- _Records for the task_

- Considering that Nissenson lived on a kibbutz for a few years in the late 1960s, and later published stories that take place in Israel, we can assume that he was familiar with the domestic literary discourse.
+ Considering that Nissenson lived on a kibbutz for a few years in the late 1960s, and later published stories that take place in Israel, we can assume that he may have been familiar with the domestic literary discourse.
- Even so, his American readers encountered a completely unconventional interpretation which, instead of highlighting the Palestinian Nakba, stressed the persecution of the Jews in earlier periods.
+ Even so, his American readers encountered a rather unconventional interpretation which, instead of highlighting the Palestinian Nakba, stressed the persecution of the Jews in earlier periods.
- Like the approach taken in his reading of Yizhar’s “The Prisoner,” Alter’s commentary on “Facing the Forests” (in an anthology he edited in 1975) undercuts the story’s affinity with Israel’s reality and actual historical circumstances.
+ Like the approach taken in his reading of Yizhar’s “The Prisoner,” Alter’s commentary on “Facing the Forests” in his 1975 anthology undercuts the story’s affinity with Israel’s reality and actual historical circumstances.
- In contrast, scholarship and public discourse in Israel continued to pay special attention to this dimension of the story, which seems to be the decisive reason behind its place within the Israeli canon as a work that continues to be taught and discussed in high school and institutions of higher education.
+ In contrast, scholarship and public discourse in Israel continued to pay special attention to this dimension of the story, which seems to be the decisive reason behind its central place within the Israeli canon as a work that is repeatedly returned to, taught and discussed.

- _What to work on_
Reproduce each line of the material above precisely.

- _Response area_
- Considering that Nissenson lived on a kibbutz for a few years in the late 1960s, and later published stories that take place in Israel, we can assume that he was familiar with the domestic literary discourse.
+ Considering that Nissenson lived on a kibbutz for a few years in the late 1960s, and later published stories that take place in Israel, we can assume that he may have been familiar with the domestic literary discourse.
- Even so, his American readers encountered a completely unconventional interpretation which, instead of highlighting the Palestinian Nakba, stressed the persecution of the Jews in earlier periods.
+ Even so, his American readers encountered a rather unconventional interpretation which, instead of highlighting the Palestinian Nakba, stressed the persecution of the Jews in earlier periods.
- Like the approach taken in his reading of Yizhar’s “The Prisoner,” Alter’s commentary on “Facing the Forests” (in an anthology he edited in 1975) undercuts the story’s affinity with Israel’s reality and actual historical circumstances.
+ Like the approach taken in his reading of Yizhar’s “The Prisoner,” Alter’s commentary on “Facing the Forests” in his 1975 anthology undercuts the story’s affinity with Israel’s reality and actual historical circumstances.
- In contrast, scholarship and public discourse in Israel continued to pay special attention to this dimension of the story, which seems to be the decisive reason behind its place within the Israeli canon as a work that continues to be taught and discussed in high school and institutions of higher education.
+ In contrast, scholarship and public discourse in Israel continued to pay special attention to this dimension of the story, which seems to be the decisive reason behind its central place within the Israeli canon as a work that is repeatedly returned to, taught and discussed.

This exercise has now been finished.